Landscapers had indeed started well and it just got better. It was a wonderful mixture of fantasy and reality, with the mechanics of film-making used to emphasise the former and archive news coverage of the real events in the end credits for the latter. In the end, the fantasy won out, with cinematic end titles for the final episode and no more news. It was brilliantly conceived and directed by Will Sharpe and contained outstanding central performances from Olivia Colman and David Thewlis – indeed Colman joins the others on my Bafta roster. I don’t buy the criticism that it was too sympathetic towards murderers – it was a speculative psychological study which was also a very unusual love story and the alienation effects served to undercut our identification with the characters anyway. It is another excellent addition to the shortlist.
A Very British Scandal (BBC1) also had two excellent central performances, from Claire Foy and Paul Bettany, but took a more literal approach to its subject – the scandalous 1963 divorce case involving the Duke and Duchess of Argyll. If it didn’t reach the heights of its predecessor, A Very English Scandal (which made my top ten three years ago) it was because it lacked the wicked humour which Russell T Davies brought to that script and it desperately needed it.

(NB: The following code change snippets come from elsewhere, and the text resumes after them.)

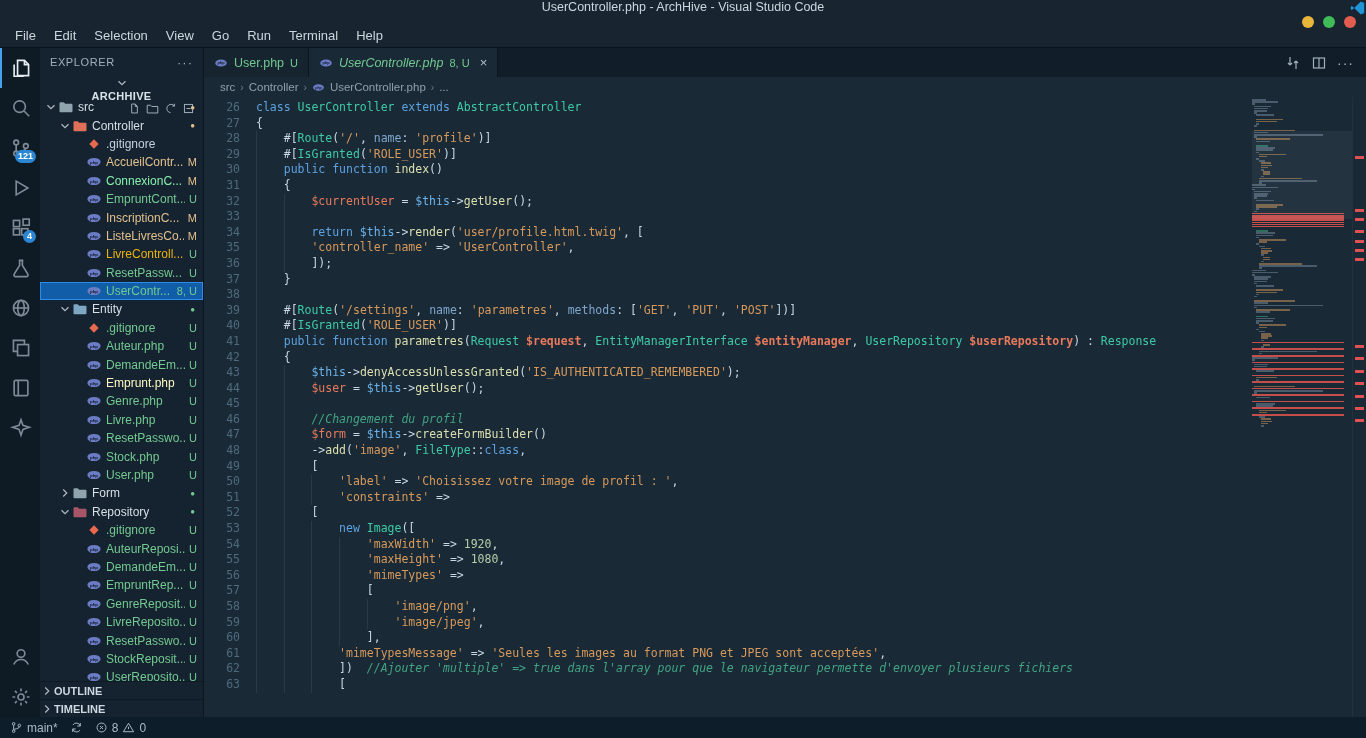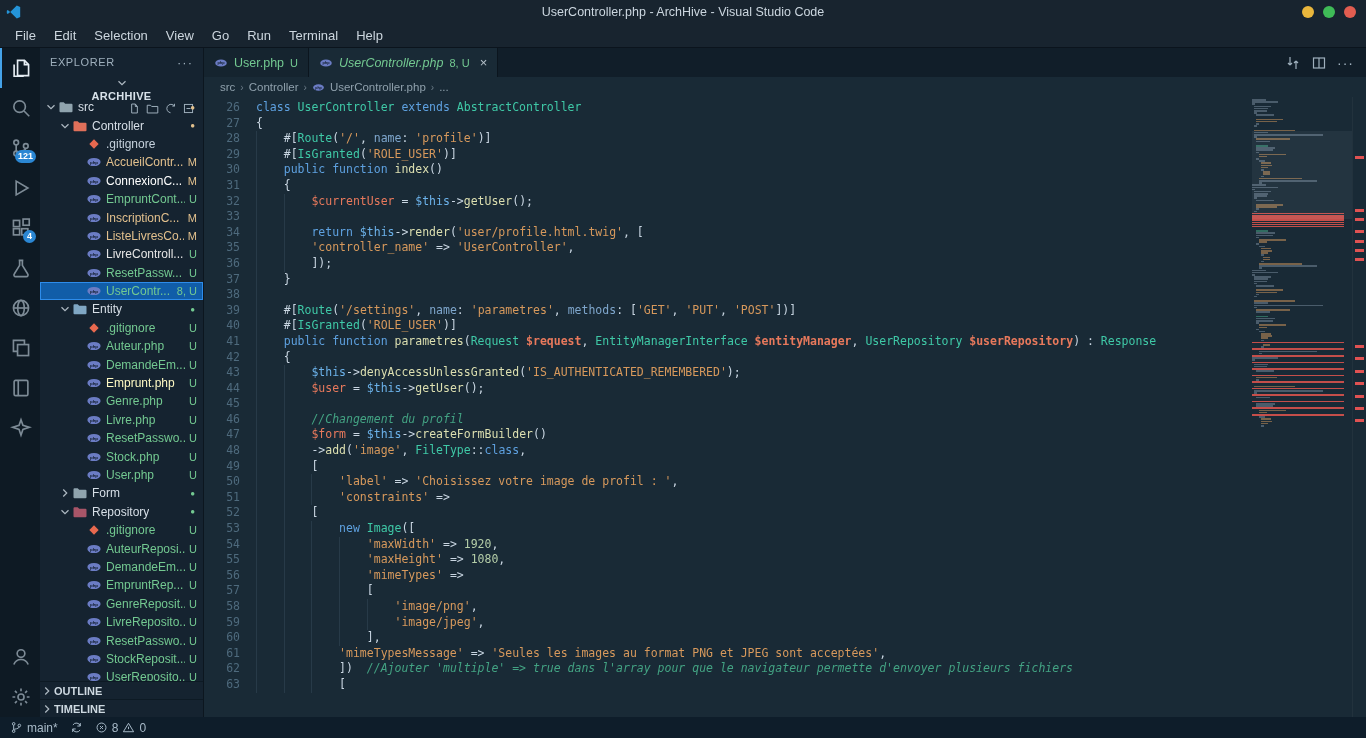"UserController.php - ArchHive - Visual" .titlebar { align-items: center -> flex-end; flex-direction: none -> column }
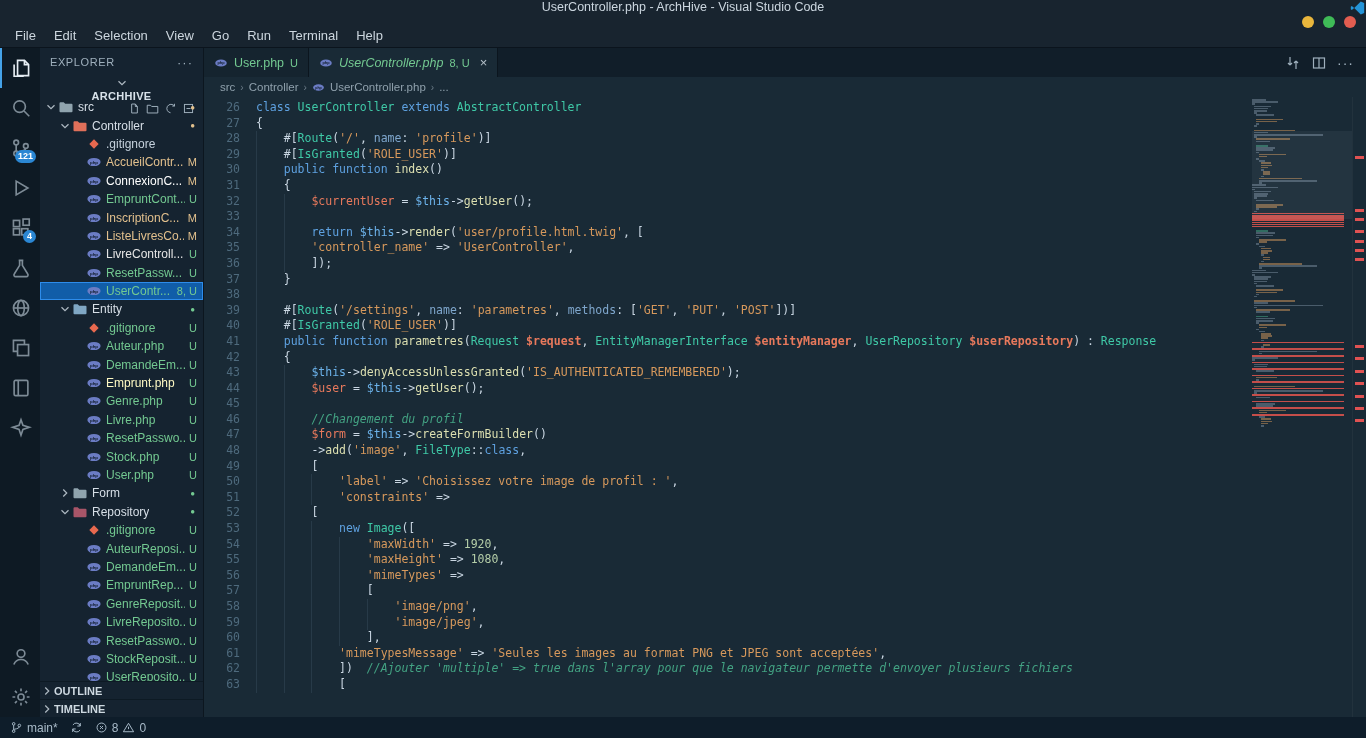"ConnexionC..." span.tlabel { color: #ffffff -> #86efac }
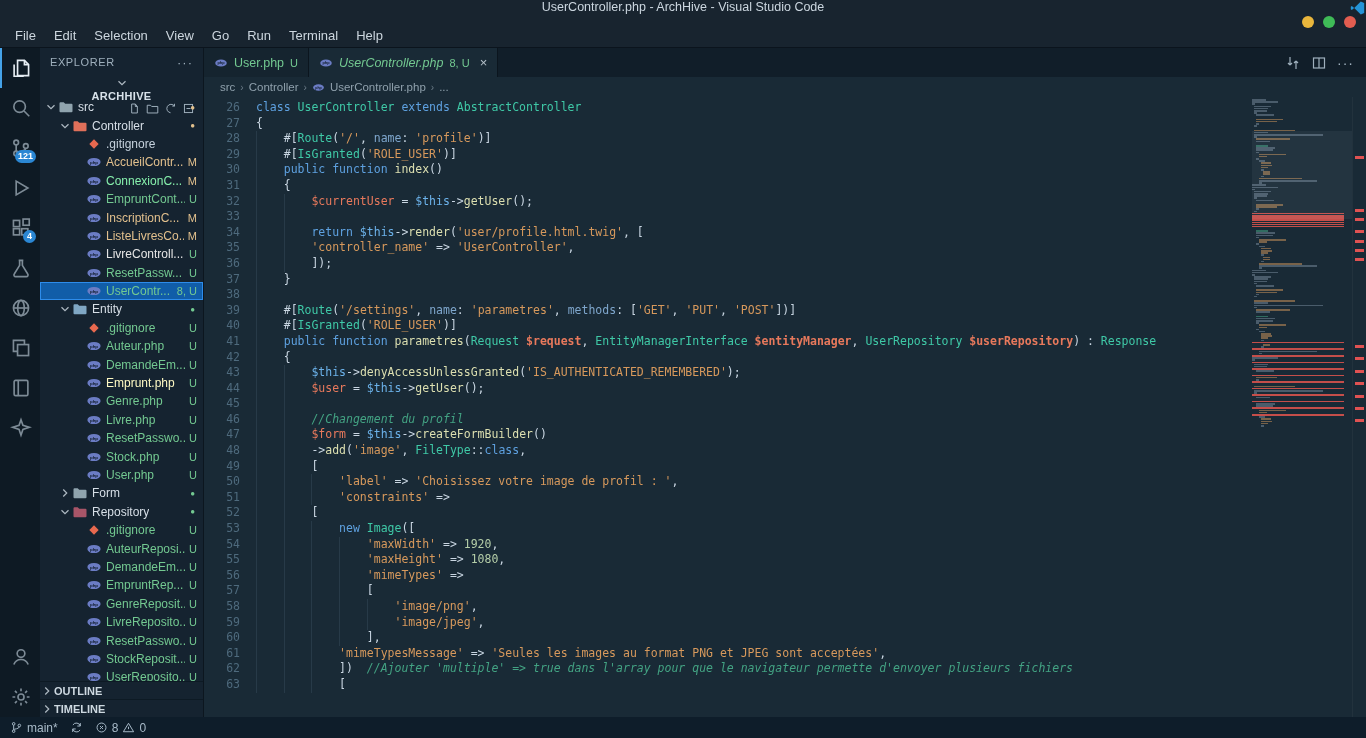"LivreControll..." span.tlabel { color: #e5e5e5 -> #eab308 }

Well worth watching, but not shortlist-worthy.
So, my shortlist IS my top 10 this year and is:

Can’t Get You Out of My Head (BBC i-Player)
Adam Curtis’ best since Pandora’s box.

Together (BBC2)
Lockdown according to Dennis Kelly and Sharon Horgan

Help (Channel 4)
Jack Thorne and Marc Munden’s shattering story of the victims of covid.

It’s a Sin (Channel 4)
Top of so many end-of-year lists and with justification

Time (BBC1)
Jimmy McGovern’s riveting prison drama

The Underground Railroad (Amazon)
Barry Jenkins’ fantastic journey through the horrors of slavery

Listening Through the Lens (BBC4)
Great documentary about a great documentarist, Christopher Nupen

The Outlaws (BBC1)
The best thing Stephen Merchant has done without his mate Ricky

Curb Your Enthusiasm (Sky Comedy)
In it’s eleventh season, but better and funnier than ever

Landscapers (Sky Atlantic)
See above – and see you next year.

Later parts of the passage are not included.